AltraMayor commented 1 month ago

There's not enough information here for me to make any hypothesis. You need to describe what you built, how you tested it, and be more specific; for example, I don't know what you mean by "it will cause a core request exception and cannot be self-repaired."

Below are just comments on the logs:

Log entries like NOTICE N log entries were suppressed during the last ratelimit interval mean that more log is being generated than the configuration allows to be saved. Having a low to moderate amount of log is necessary to keep disk I/O low; too much disk I/O will reduce the capacity of Gatekeeper to process packets.
Log entries like DYC/9 2024-09-29 16:20:02 DEBUG Client disconnected are normal. This log entry should only be seen in test environments since it's DEBUG level.
The log entry DYC/9 2024-09-29 16:20:16 WARNING The reply message length (66228) exceeds the limit means that the request passed to the Dynamic Configuration block returned more than 64KiB of data and it was truncated. You may need to edit your request to avoid this situation.

ShawnLeung87 commented 1 month ago

At present, the phenomenon in my production is that the number of requests initiated by gatekeeper to grantor drops to 0, which can be seen from the pkts_num_request log of "Basic measurements". The exception occurs in less than 15 minutes of running time. This phenomenon began to occur in September, and we did not change the code during this period. Hardware problems are also suspected, but several gatekeepers have this situation at the same time, which basically excludes hardware problems. There is no memory segmentation error in the gatekeeper and grantor logs, and the server's kernel and system logs are also normal. This situation cannot be checked through external logs. I wonder if it is possible to capture exceptions between gatekeeper and grantor communication?

The bpf problem has been ruled out, and the default grantedv2 of the project has been used for testing, and this situation also occurs.
The system update problem has been ruled out, and the operating system has been reinstalled, but the same situation still occurs.
The hardware problem has been ruled out, and the hardware detection is normal. And several gatekeepers have exceptions at the same time, and the probability of hardware exceptions is very low.
After the error of issue#703 occurs, this situation becomes frequent.
Restart gatekeeper and it will run normally for 15 minutes. Then the number of pkts_num_requests per core will start to decrease until it drops to 0.

AltraMayor commented 1 month ago

Are you running RC2 on Ubuntu 24.04? Are you running Gatekeeper as it is present in our repository, that is, without patching it?

Have you tracked a testing flow when the problem occurs to see what the state of the flow is?

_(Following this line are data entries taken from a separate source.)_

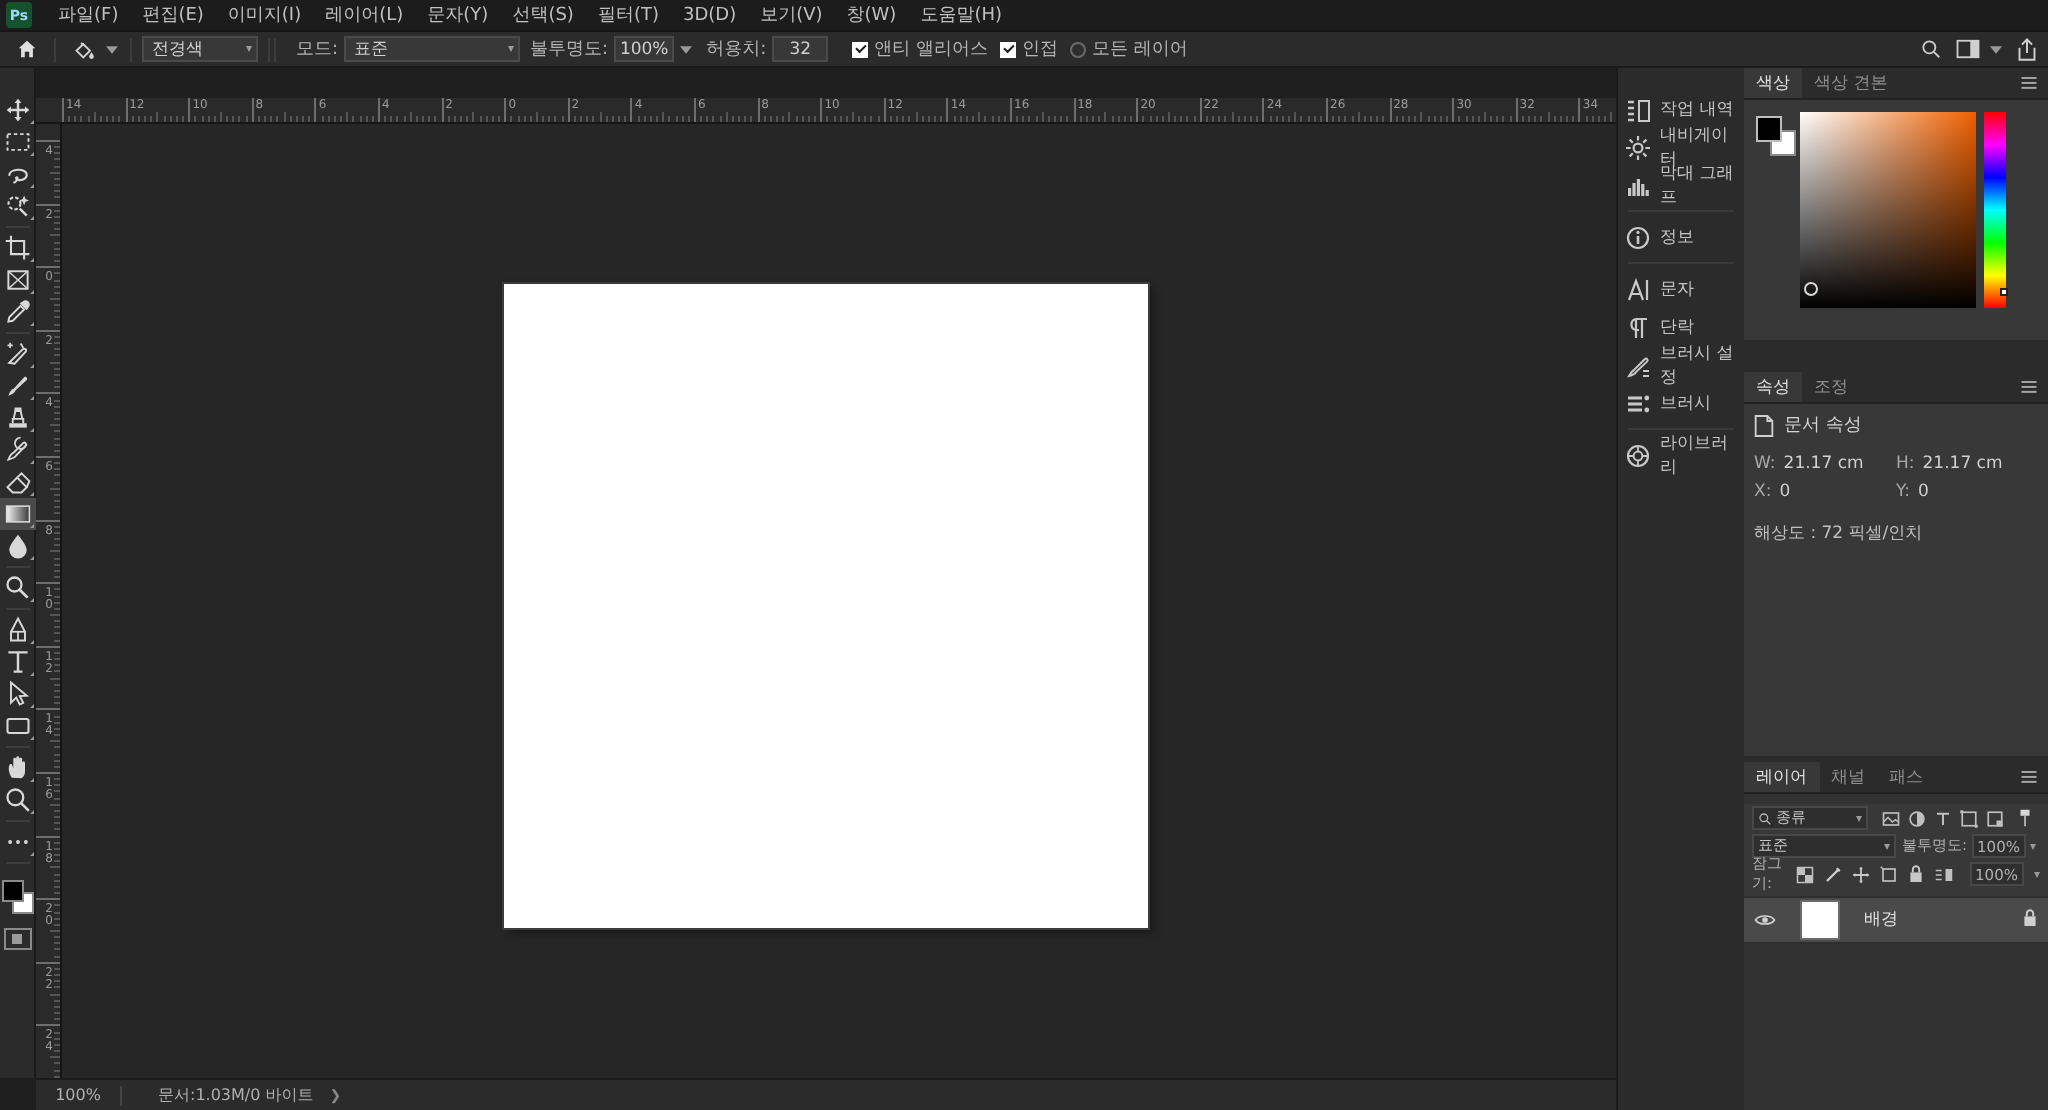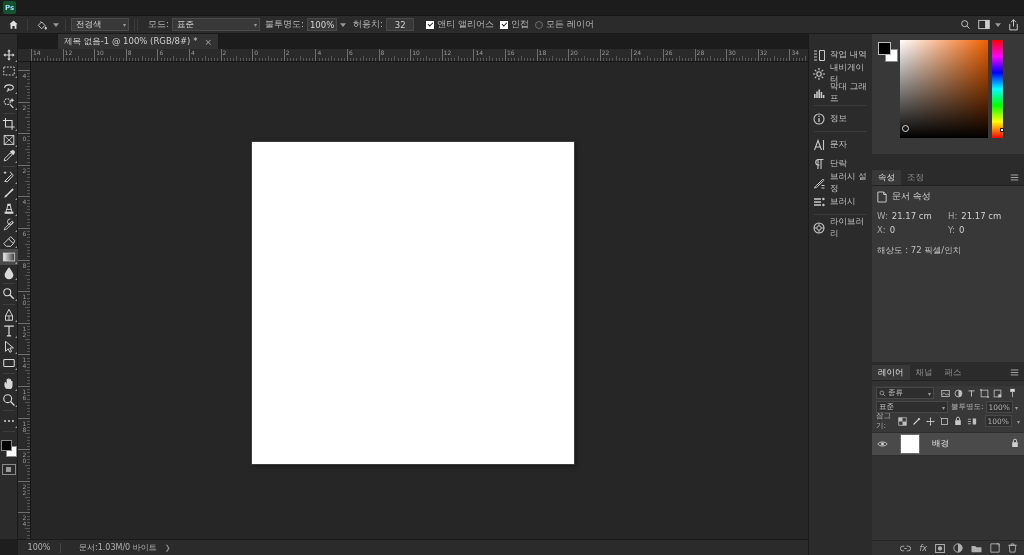--- a/index.html
+++ b/index.html
@@ -231,20 +231,33 @@
   }
   .icn { display: inline-flex; align-items: center; justify-content: center; }
 </style>
 </head>
 <body>
 
 <div id="app">
 
   <div class="menubar">
     <div class="ps-logo">Ps</div>
+    <div id="menu-items" style="display:flex;">
+        <div class="menu-item">파일(F)</div>
+        <div class="menu-item">편집(E)</div>
+        <div class="menu-item">이미지(I)</div>
+        <div class="menu-item">레이어(L)</div>
+        <div class="menu-item">문자(Y)</div>
+        <div class="menu-item">선택(S)</div>
+        <div class="menu-item">필터(T)</div>
+        <div class="menu-item">3D(D)</div>
+        <div class="menu-item">보기(V)</div>
+        <div class="menu-item">창(W)</div>
+        <div class="menu-item">도움말(H)</div>
+      </div>
   </div>
 
   <div class="optionsbar">
     <div class="opt-icon">
       <svg width="11" height="11" viewBox="0 0 16 16">
           <path d="M8 2 L14 7.5 L12.3 7.5 L12.3 14 L9.6 14 L9.6 10 L6.4 10 L6.4 14 L3.7 14 L3.7 7.5 L2 7.5 Z" fill="#e0e0e0"></path>
         </svg>
     </div>
     <div class="opt-sep"></div>
     <div class="opt-icon">
@@ -315,26 +328,20 @@
       </span>
       <span class="icn">
         <svg width="11" height="12" viewBox="0 0 14 16">
             <path d="M2 6.5 L2 14.5 L12 14.5 L12 6.5" fill="none" stroke="#cfcfcf" stroke-width="1.3"></path>
             <path d="M7 1 L7 10 M3.6 4.4 L7 1 L10.4 4.4" fill="none" stroke="#cfcfcf" stroke-width="1.3"></path>
           </svg>
       </span>
     </div>
   </div>
 
-  <div class="tabbar">
-    <div class="doc-tab">
-      <span>제목 없음-1 @ 100% (RGB/8#) *</span>
-      <span class="x">×</span>
-    </div>
-  </div>
 
   <div class="toolbar" id="toolbar">
       <div class="tool">
         <svg width="14" height="14" viewBox="0 0 16 16">
           <path d="M8 1.5 L10 4 L8.7 4 L8.7 7.3 L12 7.3 L12 6 L14.5 8 L12 10 L12 8.7 L8.7 8.7 L8.7 12 L10 12 L8 14.5 L6 12 L7.3 12 L7.3 8.7 L4 8.7 L4 10 L1.5 8 L4 6 L4 7.3 L7.3 7.3 L7.3 4 L6 4 Z" fill="#d8d8d8"></path>
         </svg>
         <span class="corner"></span>
       </div>
       <div class="tool">
         <svg width="14" height="14" viewBox="0 0 16 16">
@@ -1047,20 +1054,31 @@
             <path d="M6 1 L6 3.8 M6 8.2 L6 11 M1 6 L3.8 6 M8.2 6 L11 6" stroke="#c8c8c8" stroke-width="0.9"></path>
           </svg>
         </span>
         <span>라이브러리</span>
       </div>
     </div>
 
   <div class="panels">
 
     <div class="panel">
+      <div class="panel-tabs" id="color-tabs">
+        <div class="ptab active">색상</div>
+          <div class="ptab">색상 견본</div>
+          <div class="pmenu">
+          <svg width="9" height="9" viewBox="0 0 12 12">
+              <rect x="1" y="2" width="10" height="1.3" fill="#a6a6a6"></rect>
+              <rect x="1" y="5.3" width="10" height="1.3" fill="#a6a6a6"></rect>
+              <rect x="1" y="8.6" width="10" height="1.3" fill="#a6a6a6"></rect>
+            </svg>
+        </div>
+      </div>
       <div class="colorpanel">
         <div class="cp-swatches">
           <div class="cp-bg"></div>
           <div class="cp-fg"></div>
         </div>
         <div class="cp-field">
           <div class="cp-cursor"></div>
         </div>
         <div class="cp-hue">
           <div class="cp-huecur"></div>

What does BGP see during the failure condition? Have you checked the FIB entries of the type GK_FWD_GRANTOR during the failure?

I wonder if it is possible to capture exceptions between gatekeeper and grantor communication?

If a Gatekeeper server is not sending packets to Grantor servers, what do you expect to capture?

4. After the error of issue#703 occurs, this situation becomes frequent.

That issue reports a kernel issue. If the kernel runs into trouble, there is nothing an application can do to guarantee progress.

5. Restart gatekeeper and it will run normally for 15 minutes. Then the number of pkts_num_requests per core will start to decrease until it drops to 0.

Does pkts_num_requests go to zero even when the kernel issue above does not come up?

Post the log entries with "Basic measurements" when pkts_num_requests is zero. Knowing all the other measurements may provide a clue.

ShawnLeung87 commented 1 month ago

The 24.04 ubuntu version uses new code (the current version). The 20.04 ubuntu version uses production code (the July version). This problem occurs in all tests.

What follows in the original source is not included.